→ **Your objective**
Would you transcribe the listing exactly as it stands, minus any images?

→ **Data in this exercise**
○ ○ ○ ○ ○

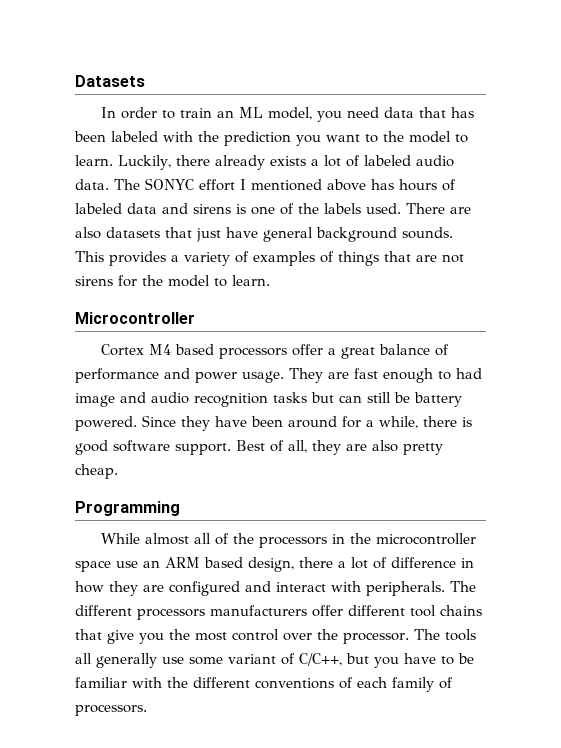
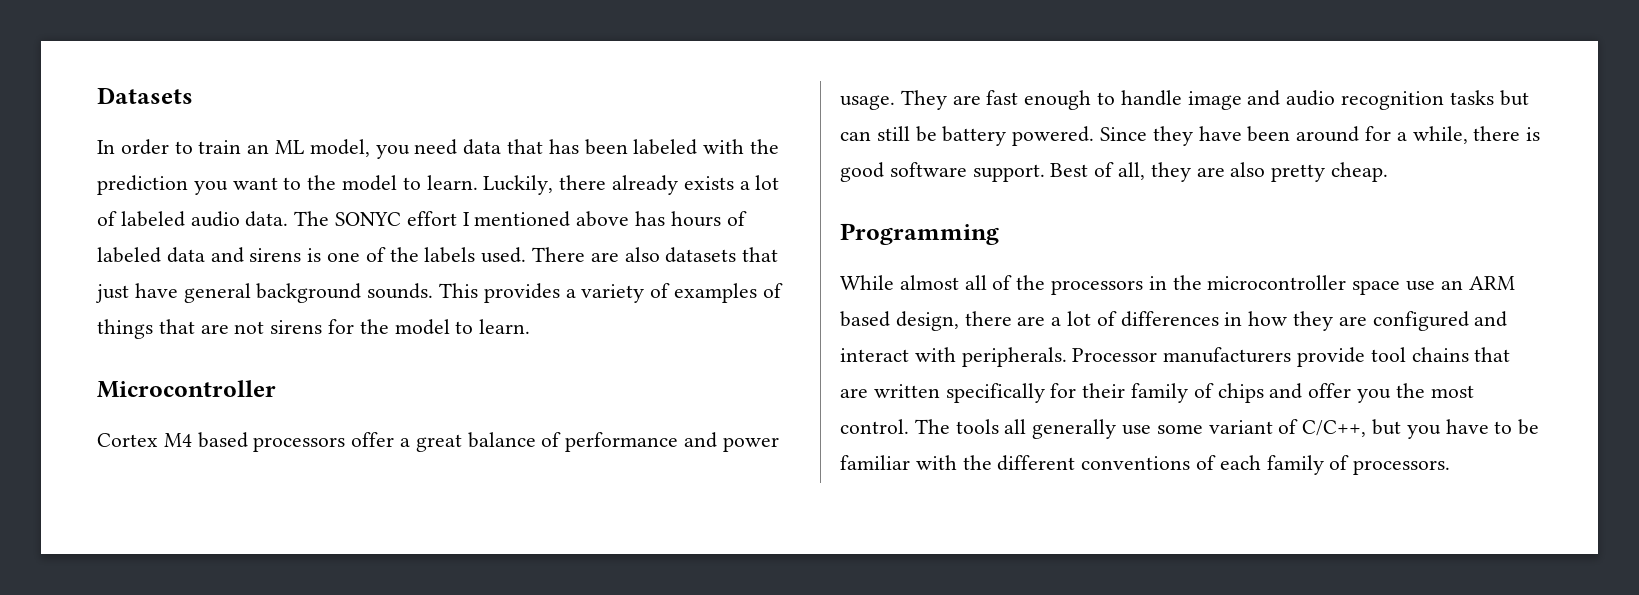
- They are fast enough to had image and audio recognition tasks but can still be battery powered.
+ They are fast enough to handle image and audio recognition tasks but can still be battery powered.
- While almost all of the processors in the microcontroller space use an ARM based design, there a lot of difference in how they are configured and interact with peripherals.
+ While almost all of the processors in the microcontroller space use an ARM based design, there are a lot of differences in how they are configured and interact with peripherals.
- The different processors manufacturers offer different tool chains that give you the most control over the processor.
+ Processor manufacturers provide tool chains that are written specifically for their family of chips and offer you the most control.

○ ○ ○ ○ ○

→ **Answer**
- They are fast enough to had image and audio recognition tasks but can still be battery powered.
+ They are fast enough to handle image and audio recognition tasks but can still be battery powered.
- While almost all of the processors in the microcontroller space use an ARM based design, there a lot of difference in how they are configured and interact with peripherals.
+ While almost all of the processors in the microcontroller space use an ARM based design, there are a lot of differences in how they are configured and interact with peripherals.
- The different processors manufacturers offer different tool chains that give you the most control over the processor.
+ Processor manufacturers provide tool chains that are written specifically for their family of chips and offer you the most control.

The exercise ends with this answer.